Rainbow Garden Club members visit The Forbidden City replica village in San Antonio in May 1998.

Rainbow Garden Club celebrates 30 years of flora and fellowship

RICH LOPEZ | Staff writer
rich@dallasvoice.com

Plant daddies may be a whole thing on TikTok and Instagram where millennial and Gen-Y dudes are discovering their love of plants. But they’ve got nothing on Dallas’ original plant daddies. The members of the Rainbow Garden Club have been cultivating not only seedlings but friendships for 30 years — and they are celebrating that longevity in 2022.

Over the past three decades, Rainbow Garden Club members have shared individual knowledge while also enjoying the chance for social interaction with those of similar interests who were also gay and lesbian. It all started on the internet.

“It started back in 1992, and there was this thing called AOL,” RGC President Stan Aten said in a phone call this week. “Jesse Rocha and Lou Begley were in a gardening chat room, and the idea started.”

Aten has been with the group since its inception. He was recruited as a consultant by Rocha and Begley, along with Gene Lulis, to help start the group. But when he bought his first house, his own gardening interest kicked in. Thirty years later, he’s still planted deep within the group.

A RGC work day at the Hampton-Illinois Public LIbrary in November 2021

Aten boiled down Rainbow Garden Club to four distinct points: “We offer helpful hints; we have tours; we are a source of information, and we have fabulous food,” he said. “That about sums us up.”

That is a fair bullet point list of what the Rainbow Garden Club offer for its members and anyone interested in learning more.

They started out rather simply according to Aten, but over time, the RGC developed a structure.

“We would do a couple of programs early on, but now we usually do about 10 or 11 programs a year,” he said. “We travel all over Texas to get our best ideas. And we’re members of the Texas Garden Clubs which connects us to other groups.”

To mark its 30th anniversary, the group has three celebrations scheduled for 2022. The biggest celebration is open to the public, giving people a chance to meet the gardeners.

“Our 30th anniversary celebration will be at North Haven Gardens on Sunday, Feb. 13, from 2-4 p.m.,” RGC Secretary Mike Matthews mentioned in an email.

The event will feature member presentations, cake and a roster of distinguished guests such as Texas Garden Clubs President Gwen Dewitt, District X Director Janet Nevil, Dallas Council of Garden Clubs President Carol Coughran and Oak Cliff Garden Club Forum President Barbara Barbee.

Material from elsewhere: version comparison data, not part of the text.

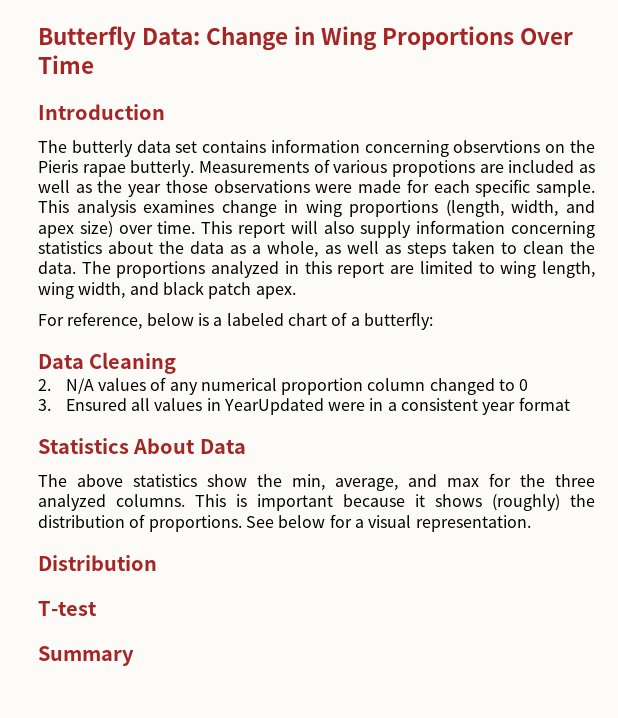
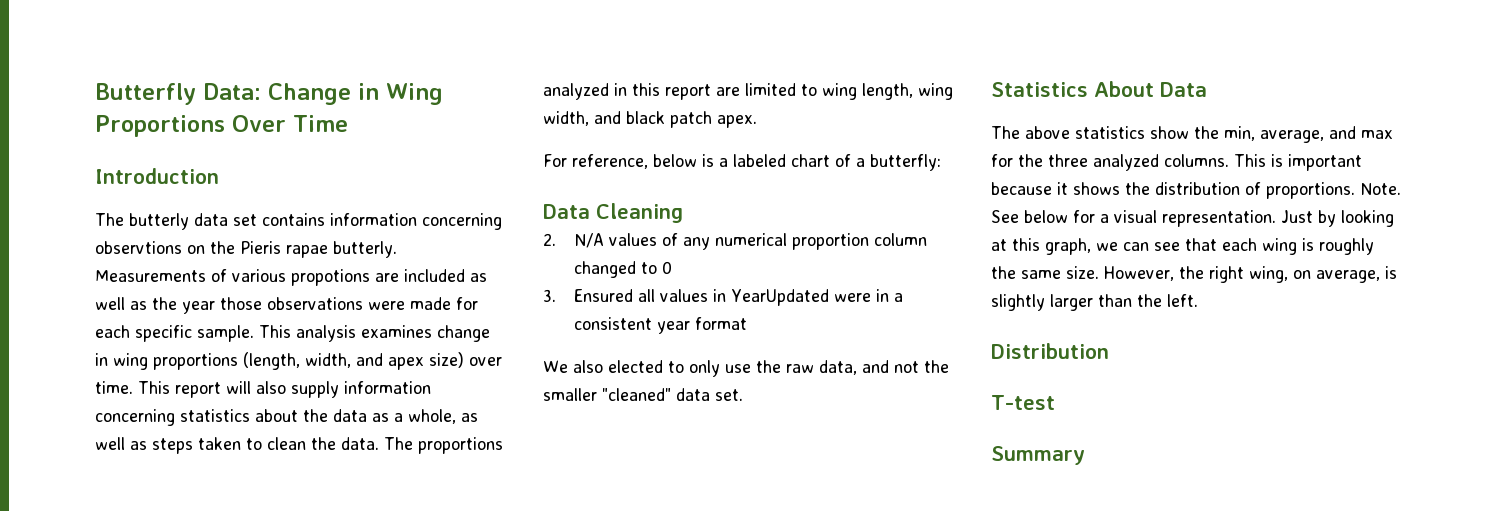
+ We also elected to only use the raw data, and not the smaller "cleaned" data set.
- This is important because it shows (roughly) the distribution of proportions.
+ This is important because it shows the distribution of proportions.
+ Note.
+ Just by looking at this graph, we can see that each wing is roughly the same size. However, the right wing, on average, is slightly larger than the left.

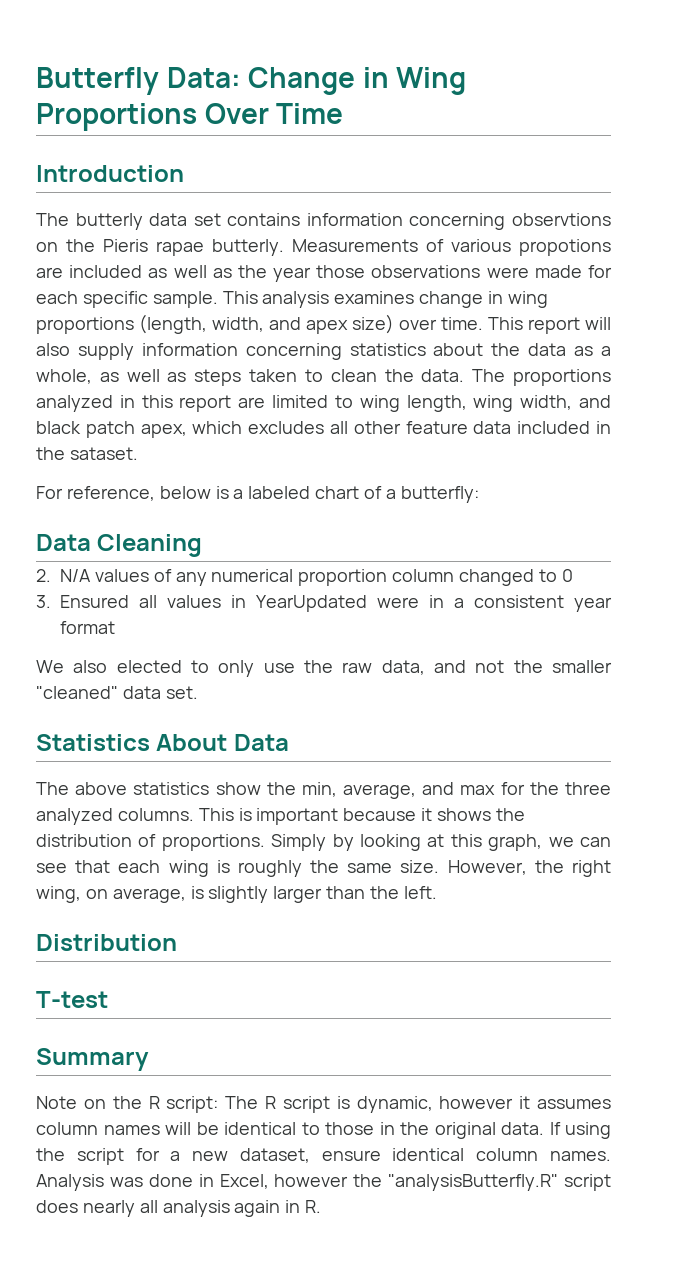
- The proportions analyzed in this report are limited to wing length, wing width, and black patch apex.
+ The proportions analyzed in this report are limited to wing length, wing width, and black patch apex, which excludes all other feature data included in the sataset.
- Note. See below for a visual representation. Just by looking at this graph, we can see that each wing is roughly the same size.
+ Simply by looking at this graph, we can see that each wing is roughly the same size.
+ Note on the R script: The R script is dynamic, however it assumes column names will be identical to those in the original data. If using the script for a new dataset, ensure identical column names. Analysis was done in Excel, however the "analysisButterfly.R" script does nearly all analysis again in R.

Rainbow Garden Club took advantage of COVID down time to rebrand, debuting its new logo at a club pool party in 2021

The group will also host a progressive dinner across member gardens in April. In the fall, the gardeners will host high tea at the Dallas Arboretum. Members will talk about both the history of the group as well as its outreach.

“We do community projects and have a couple out right now for people to see,” Aten said. “We have the courtyard garden at the Hampton-Illinois Dallas Public Library, and we also transformed an area at Dallas Heritage Village into a garden. We also helped fund the Santa Fe Trail.”
The group also had an impact in the gayborhood back in the ’90s: “We had a project at the old Resource Center on Reagan, and we had projects at the time with AIDS Services of Dallas,” Aten said.

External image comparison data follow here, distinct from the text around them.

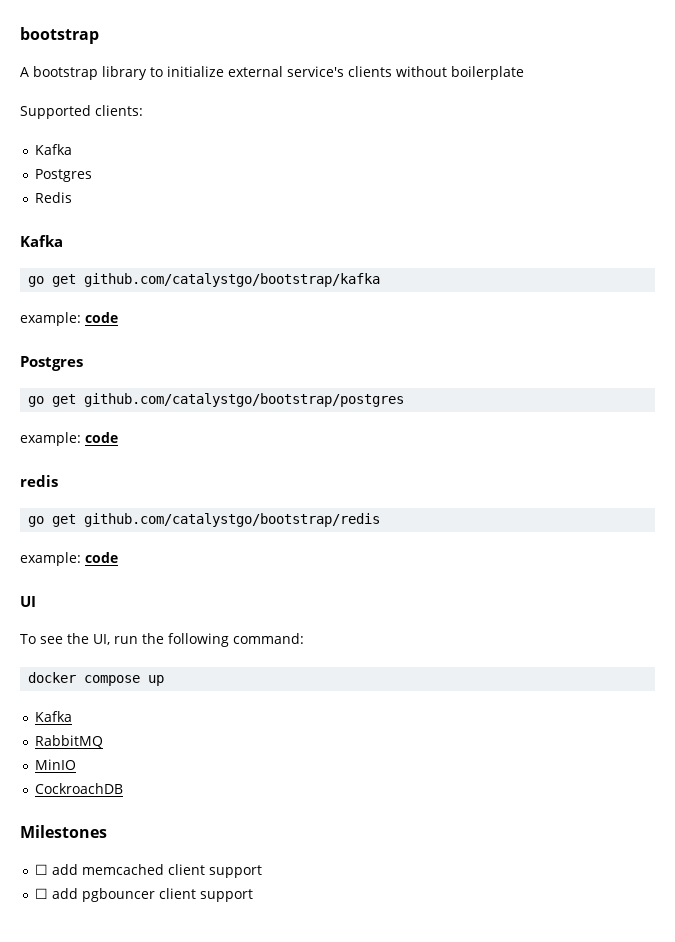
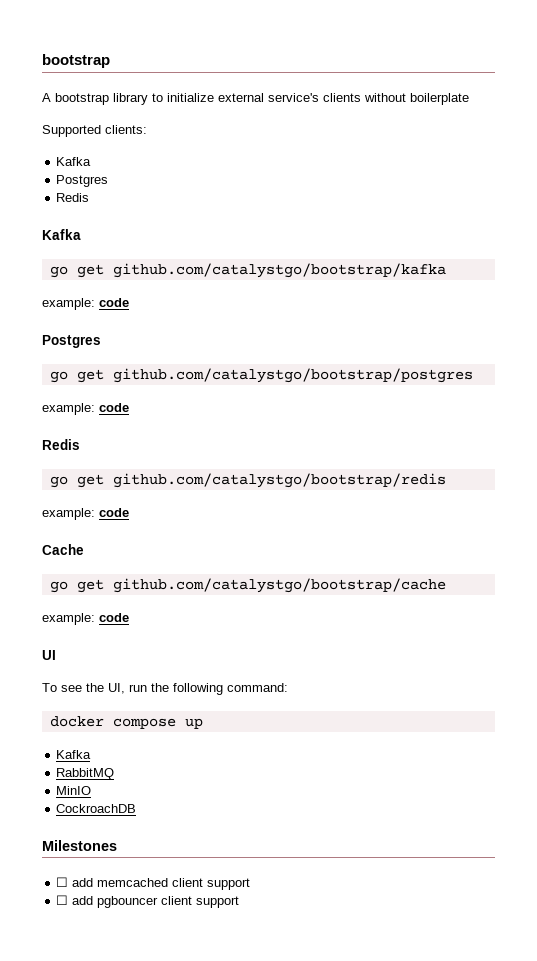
  go get github.com/catalystgo/bootstrap/postgres
  example: code
- redis
+ Redis
+ Cache
+ go get github.com/catalystgo/bootstrap/cache
+ example: code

The group normally meets on the second weekend of the month, but like everyone else, COVID stopped them in their tracks. Still, it turned out to be a time of reflection for the group with an eye toward the future.

They have redesigned their brochures and business cards and rebranded with a new logo. Along with that, the group’s website — RainbowGardenClubcom.wordpress.com — is a remarkable wealth of information, photos and even a list of awards won by RGC.

“It was time to update,” Aten said. “God only knows what the next 30 years may look like, but I think we provide a valuable service that I can see continuing. We meet the needs of the current generation and maybe teach the next one.”